Abstract
Anvar-e Sohayli is the late fifteenth-century Persian Timurid rewriting of the Kalila and Dimna fables by Va'ez Kashefi. It is one of the most memorable versions of this collection of fables that are meant to function as a grim and very effective mirror for princes. The Timurid author engaged with an older, twelfth-century, Persian translation of the fables, by the Ghaznavid writer Nasrollah Monshi, that presents itself as a translation of the famous Arabic Abbasid mother version written by Ibn al-Moqaffa’. The Monshi version can be described as a bilingual prosimetrum: its prose text contains numerous inclusions of Arabic and Persian verses. This prosimetric form is kept by Kashefi, but though he often reproduces verbatim the Monshi’s prose passages, he drastically scraps his predecessor’s verses which he replaces with his own “persianised” inclusions.
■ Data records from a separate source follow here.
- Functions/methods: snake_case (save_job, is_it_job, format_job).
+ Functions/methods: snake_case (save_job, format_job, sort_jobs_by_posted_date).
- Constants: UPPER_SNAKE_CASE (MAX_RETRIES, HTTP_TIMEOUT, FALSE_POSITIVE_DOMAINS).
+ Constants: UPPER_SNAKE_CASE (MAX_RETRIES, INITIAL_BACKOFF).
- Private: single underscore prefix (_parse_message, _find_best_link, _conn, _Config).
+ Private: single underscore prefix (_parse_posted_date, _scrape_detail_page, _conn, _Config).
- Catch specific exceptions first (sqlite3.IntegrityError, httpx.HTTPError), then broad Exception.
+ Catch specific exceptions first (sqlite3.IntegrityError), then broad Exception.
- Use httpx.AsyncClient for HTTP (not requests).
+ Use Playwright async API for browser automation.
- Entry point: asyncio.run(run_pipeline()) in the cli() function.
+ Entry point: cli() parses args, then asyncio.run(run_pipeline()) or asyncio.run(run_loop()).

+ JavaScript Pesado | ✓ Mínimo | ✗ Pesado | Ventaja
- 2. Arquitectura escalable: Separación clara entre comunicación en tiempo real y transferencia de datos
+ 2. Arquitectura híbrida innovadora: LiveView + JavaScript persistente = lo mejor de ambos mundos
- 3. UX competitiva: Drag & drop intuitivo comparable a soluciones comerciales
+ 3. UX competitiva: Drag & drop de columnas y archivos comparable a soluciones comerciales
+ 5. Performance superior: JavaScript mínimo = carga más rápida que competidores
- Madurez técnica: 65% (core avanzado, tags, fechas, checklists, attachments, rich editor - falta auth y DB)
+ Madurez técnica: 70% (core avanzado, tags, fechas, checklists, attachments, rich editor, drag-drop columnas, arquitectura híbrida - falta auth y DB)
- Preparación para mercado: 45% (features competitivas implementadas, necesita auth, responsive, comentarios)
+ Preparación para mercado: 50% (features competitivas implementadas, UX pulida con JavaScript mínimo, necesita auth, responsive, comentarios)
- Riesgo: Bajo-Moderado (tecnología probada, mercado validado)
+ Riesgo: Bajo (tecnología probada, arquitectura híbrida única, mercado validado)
Kashefi’s Anvar-e Sohayli was at the origin of several rewritings and translations. I will briefly present and discuss the following avatars of Kashefi’s text: the 1588 ‘Eyar-e Danesh is an abbreviated version written in Persian by Abu’l-Fazl for Akbar; the 1644 Le Livre des Lumieres ou la conduite des Roys compose par le Sage Pilpay is a translation in French by Gilbert Gaulmin (with the help of David Sahid of Ispahan) presented at the court of the young Louis XIV; the 1678 second volume of Fables by Jean de la Fontaine contains rewritings of several of the stories published in French by Gaulmin; the 1724 Contes et Fables Indiennes by Antoine Galland (completed by Cardonne) is a translation of Chelebi’s Ottoman Turkish Homayun Name proposed to the court of Louis XV.
The questions I will ask are: What do we know of the literary ambiance for which each of these five works were composed? Who were the patrons and what sort of “payback” would they have expected? How are these two elements reflected in the style and contents of the proposed rewritings/translations? What does this tell us about the audience targeted by each of these authors?